First, the use of the organoid-on-chip model may accelerate research on polycystic kidney diseases as it provides researches with a model that seems to more closely approximate what happens in a human kidney affected by PKD, and cysts can be directly observed and measured, something that is not possible in other methods such as an animal model. Second, the discovery that blocking glucose transport inside the kidney tubular cells blocks cyst growth could have a major impact in the future as it may become a new area for treatment of PKD.
Dr. Pierre Antoine Brown
Freedman noted there are limitations to the research.
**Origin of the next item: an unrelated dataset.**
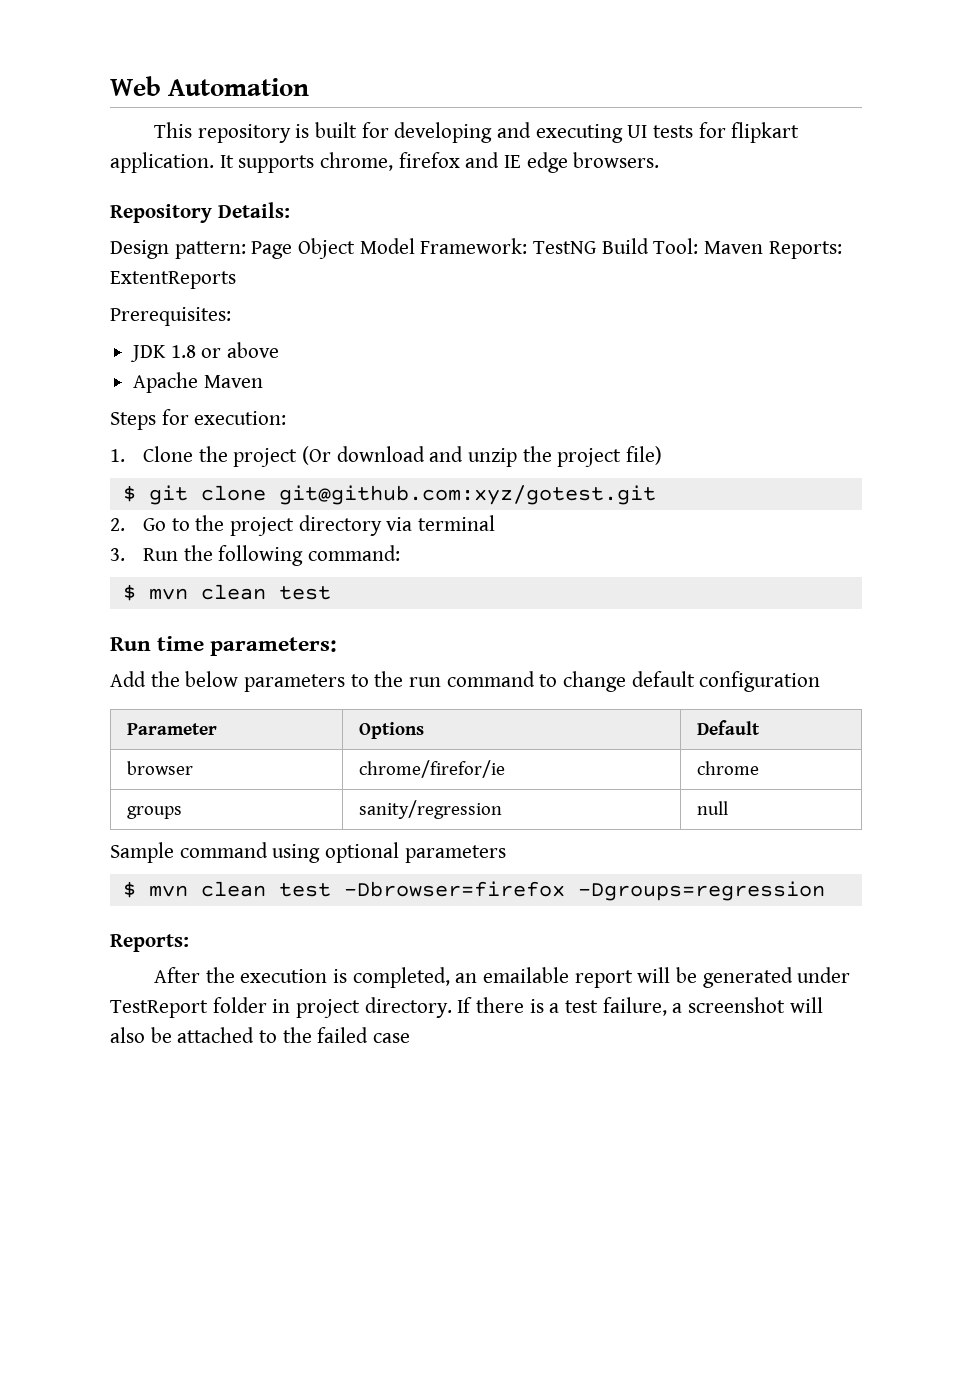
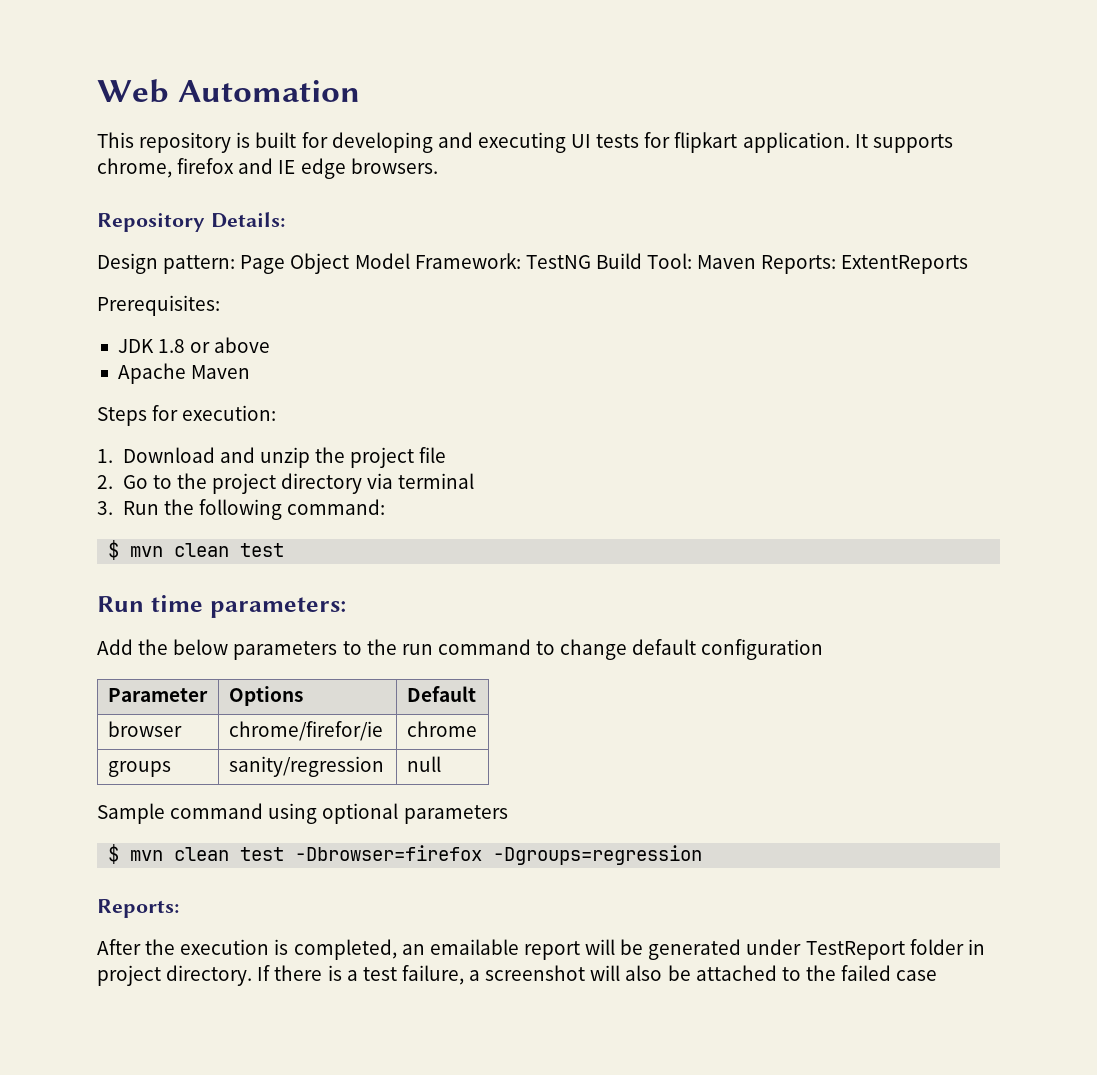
- 1. Clone the project (Or download and unzip the project file)
- $ git clone git@github.com:xyz/gotest.git
+ 1. Download and unzip the project file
For example, “we still don’t understand is how exactly PKD affects sugar uptake. Does it increase overall transport of sugar? Or do transport levels remain the same, but the cells respond to this stimulus in a different way?”
“It will be important to connect our findings back to the genes that are deficient in PKD. We know which genes are involved but we do not yet understand what they do to prevent cysts from forming,” Freedman said.
Brown agreed, saying “this is a big first step, but some of the concepts here will need to be tested in humans before we know with certainty if this could translate into treatments that slow down the progression of PKD.”
However, the SGLT2 inhibitor that was used in this experiment to block glucose transport (and blocked cyst growth) has already been shown to greatly reduce the risk of developing kidney failure in other kidney diseases such as diabetic kidney disease. If proven effective in trials of patients with PKD, it would be somewhat of a paradigm shift in the treatment of PKD as clinicians would have access to a new treatment that it is safe, very well studied already, well tolerated and readily available throughout the world.
Dr. Pierre Antoine Brown
Brown concluded by saying that “as a clinician, I am very excited about this possibility and can only hope that human trials confirm what has been seen in this experiment.”